Perley told him. Beacham listened as if he were hearing a lecture in a foreign language, and the story had to be told all over again. When it was finished the second time he made no comment. He slumped on the crate and stared at his shoes.
“We searched all night,” Perley said. “Mr. East and I and some of my boys. We had a bright moon. As near as we can find out she never left the church grounds. At least nobody saw her. No reason to doubt the word of any of those people, either. All town people and the Mountain House crowd. All people you know. I figured she might have walked downtown for soda mints or something—that supper was a lulu—but I’ve got a fellow directing traffic at Main and Mountain Road these days, and he says he didn’t see her. She’d have to pass him no matter where she went. . . . Of course he could have skinned off for a beer, but he’ll never admit that.”
Beacham raised strained eyes. “I don’t get it. I don’t get it. She’s got no place to go. Joey—Joey ought to know.” He dragged out the name of his small, freckled daughter with boastful confidence. “They’re never far apart, those two. What does Joey say?”
Perley hesitated, and Mark stepped into the break. “Joey,” he said, “was avoiding Miss Cassidy last night. No quarrel, just a small matter of dietary indiscretion. I think you ought to see Joey as soon as possible, Mr. Beacham. I talked to her at five o’clock this morning and she told me she was a Spartan boy. But I think the fox is winning.”
Beacham looked bewildered. “I will, I will. But I can’t get this thing straight! Cassie! It’s crazy. It doesn’t make sense.” The shrewd look returned to his eyes. He looked at Mark. “What do you think?”

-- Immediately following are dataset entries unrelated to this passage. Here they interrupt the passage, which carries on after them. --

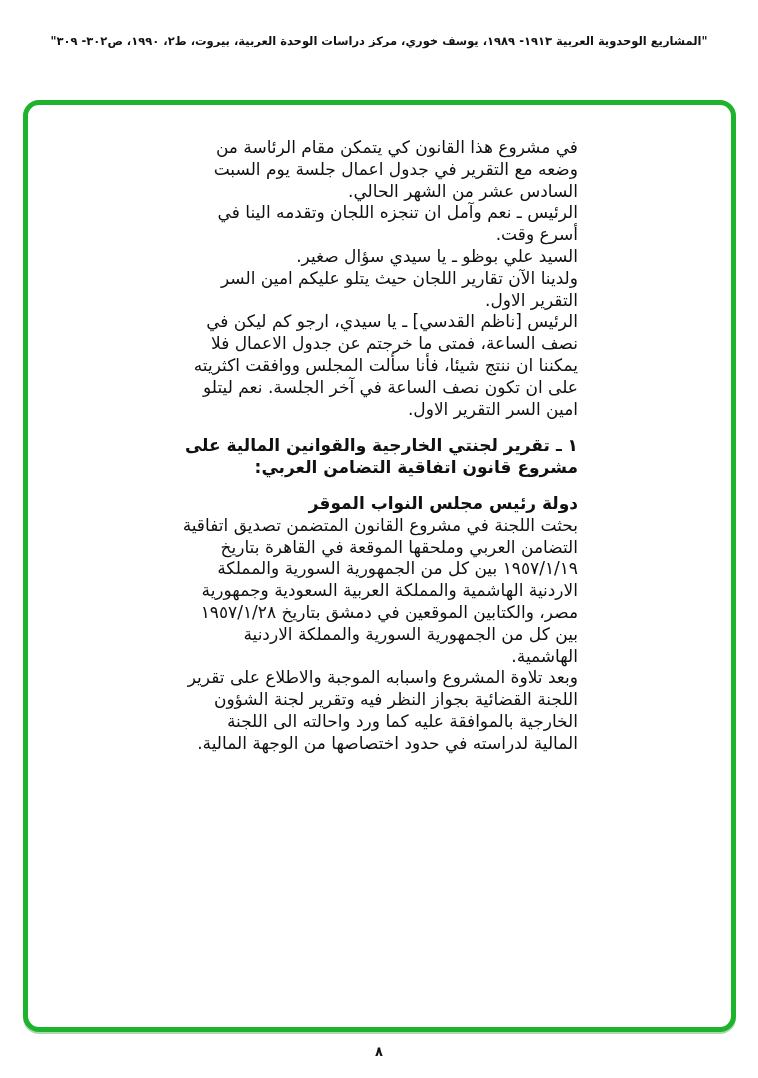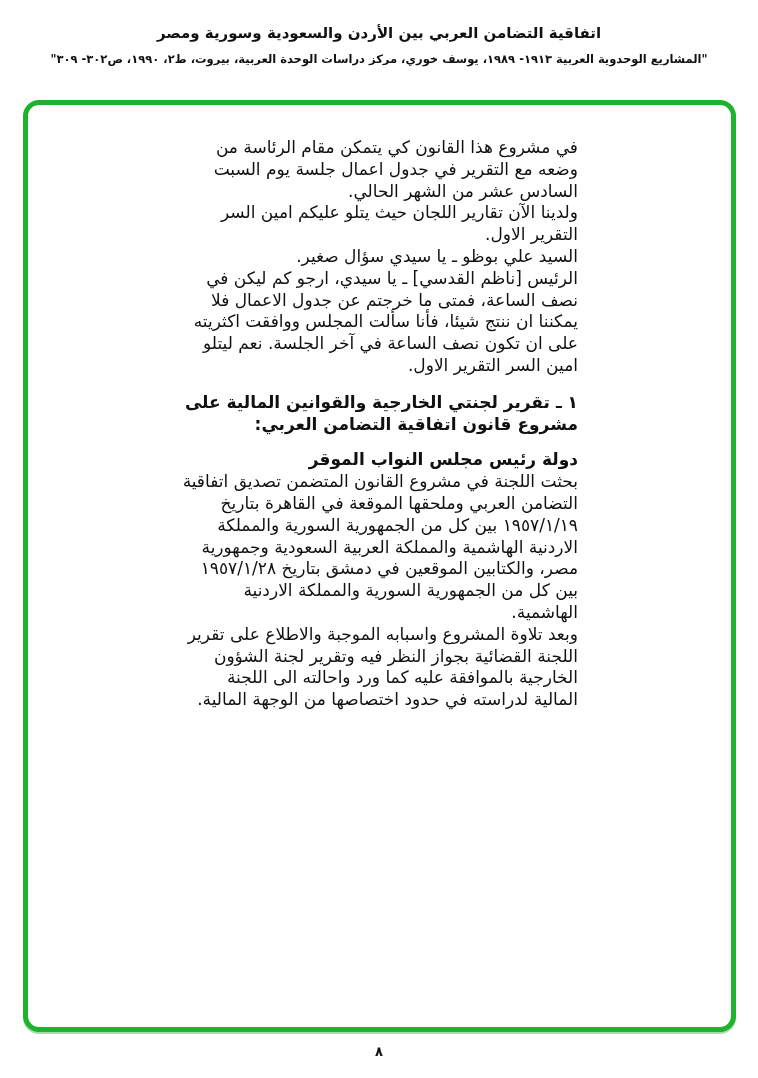--- a/index.html
+++ b/index.html
@@ -91,7 +91,6 @@
 <body>
 
 <div class="page-header">
-  <div class="doc-title">اتفاقية التضامن العربي بين الأردن والسعودية وسورية ومصر</div>
   <div class="doc-citation">"المشاريع الوحدوية العربية ١٩١٣- ١٩٨٩، يوسف خوري، مركز دراسات الوحدة العربية، بيروت، ط٢، ١٩٩٠، ص٣٠٢- ٣٠٩"</div>
 </div>
 

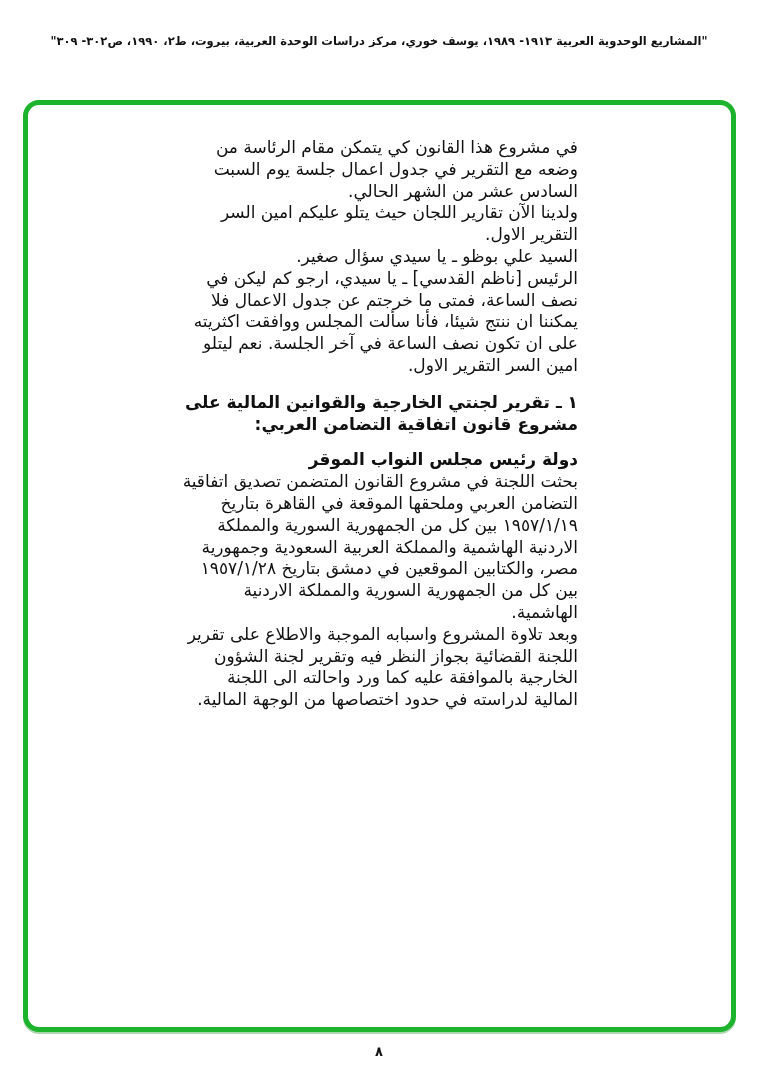--- a/index.html
+++ b/index.html
@@ -98,6 +98,7 @@
 
 <div class="content">
   <p>في مشروع هذا القانون كي يتمكن مقام الرئاسة من وضعه مع التقرير في جدول اعمال جلسة يوم السبت السادس عشر من الشهر الحالي.</p>
+  <p>الرئيس ـ نعم وآمل ان تنجزه اللجان وتقدمه الينا في أسرع وقت.</p>
   <p>ولدينا الآن تقارير اللجان حيث يتلو عليكم امين السر التقرير الاول.</p>
   <p>السيد علي بوظو ـ يا سيدي سؤال صغير.</p>
   <p>الرئيس [ناظم القدسي] ـ يا سيدي، ارجو كم ليكن في نصف الساعة، فمتى ما خرجتم عن جدول الاعمال فلا يمكننا ان ننتج شيئا، فأنا سألت المجلس ووافقت اكثريته على ان تكون نصف الساعة في آخر الجلسة. نعم ليتلو امين السر التقرير الاول.</p>

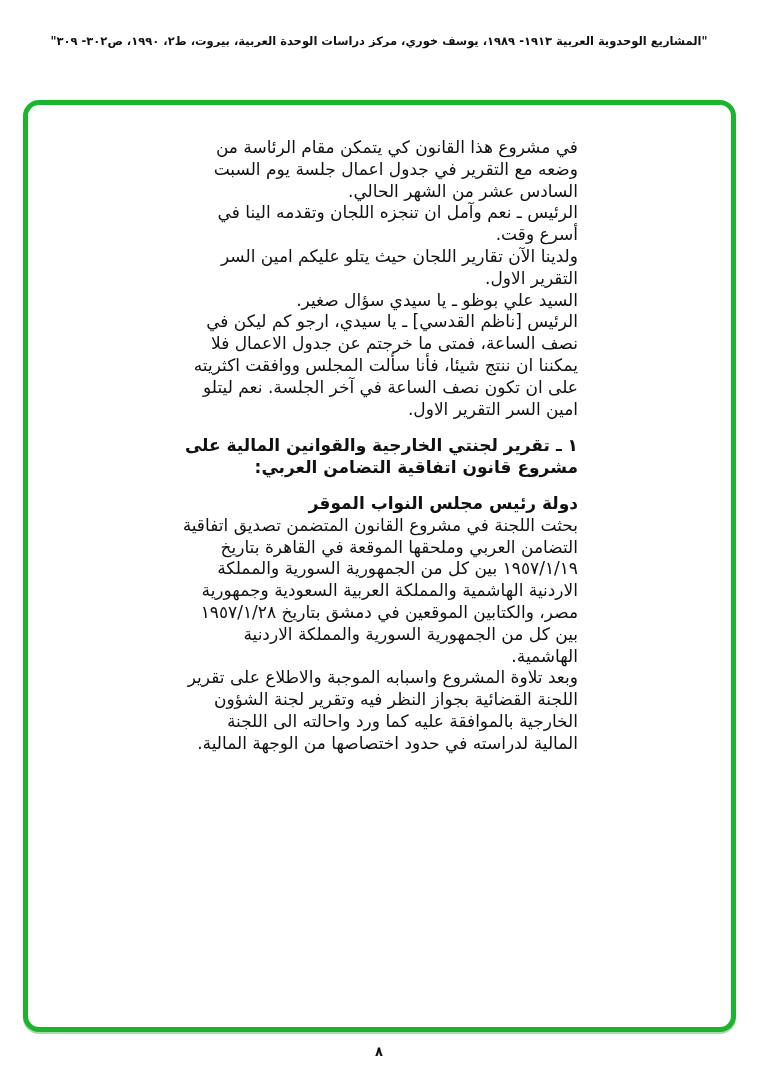--- a/index.html
+++ b/index.html
@@ -99,8 +99,8 @@
 <div class="content">
   <p>في مشروع هذا القانون كي يتمكن مقام الرئاسة من وضعه مع التقرير في جدول اعمال جلسة يوم السبت السادس عشر من الشهر الحالي.</p>
   <p>الرئيس ـ نعم وآمل ان تنجزه اللجان وتقدمه الينا في أسرع وقت.</p>
+  <p>السيد علي بوظو ـ يا سيدي سؤال صغير.</p>
   <p>ولدينا الآن تقارير اللجان حيث يتلو عليكم امين السر التقرير الاول.</p>
-  <p>السيد علي بوظو ـ يا سيدي سؤال صغير.</p>
   <p>الرئيس [ناظم القدسي] ـ يا سيدي، ارجو كم ليكن في نصف الساعة، فمتى ما خرجتم عن جدول الاعمال فلا يمكننا ان ننتج شيئا، فأنا سألت المجلس ووافقت اكثريته على ان تكون نصف الساعة في آخر الجلسة. نعم ليتلو امين السر التقرير الاول.</p>
   <p class="heading">١ ـ تقرير لجنتي الخارجية والقوانين المالية على مشروع قانون اتفاقية التضامن العربي:</p>
   <p class="salutation">دولة رئيس مجلس النواب الموقر</p>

“I can’t think anything yet. I didn’t know Miss Cassidy. I didn’t even see her at the church supper, but that’s not strange. They tell me she was self-effacing, and, added to that, she was in pretty flamboyant company. It’s easy for a woman like that to be—invisible.”
“I guess you mean she was with Kirby, Sheffield, and the Pecks,” Beacham said quickly. “No, you wouldn’t notice her then. . . . She couldn’t be lying somewhere—hurt?”
“That’s been considered. Wilcox and I covered the roads and the grounds. Also the cemetery. If your family and friends hadn’t insisted it was out of character, I’d say she walked out because she wanted to.”
“No,” Beacham said. “No. She didn’t have any place to go. . . . Did she cash any checks, take any luggage?”
“No checks. We woke the bank up to ask. And no luggage, according to your daughter. What about that ring? Was it worth much?”
“What ring? Oh, the sapphire. Sure it is. We wouldn’t give her anything but the best. What about it?”
“Good way to raise cash,” Mark said mildly.
Beacham flushed. “She wouldn’t sell that if she was starving. Even Joey put her nickels in for that. No.”
Perley spoke thoughtfully, rubbing his unshaven chin. “I keep thinking about that ring,” he said. “Expensive jewelry is always a temptation, even to honest people. I keep wondering if maybe she did stroll downtown, and if maybe somebody got a look at it and—. You know there’s that army camp up the line at Baldwin. My man on traffic duty says some of their fellows were skylarking in town last night. Nothing against the army, you understand,” he added hastily. “But I was only wondering. Would she talk to strangers?”
“Yes. She was like that. If a boy came along and told her he was homesick. . . . Yes.” He turned his head and looked through the open door; the sun-bleached platform lay beyond, the grimy tracks, the row of listless trees, and then the hills going up, up into the hot blue August sky. His look traveled far beyond that. When he turned back his eyes were smoldering.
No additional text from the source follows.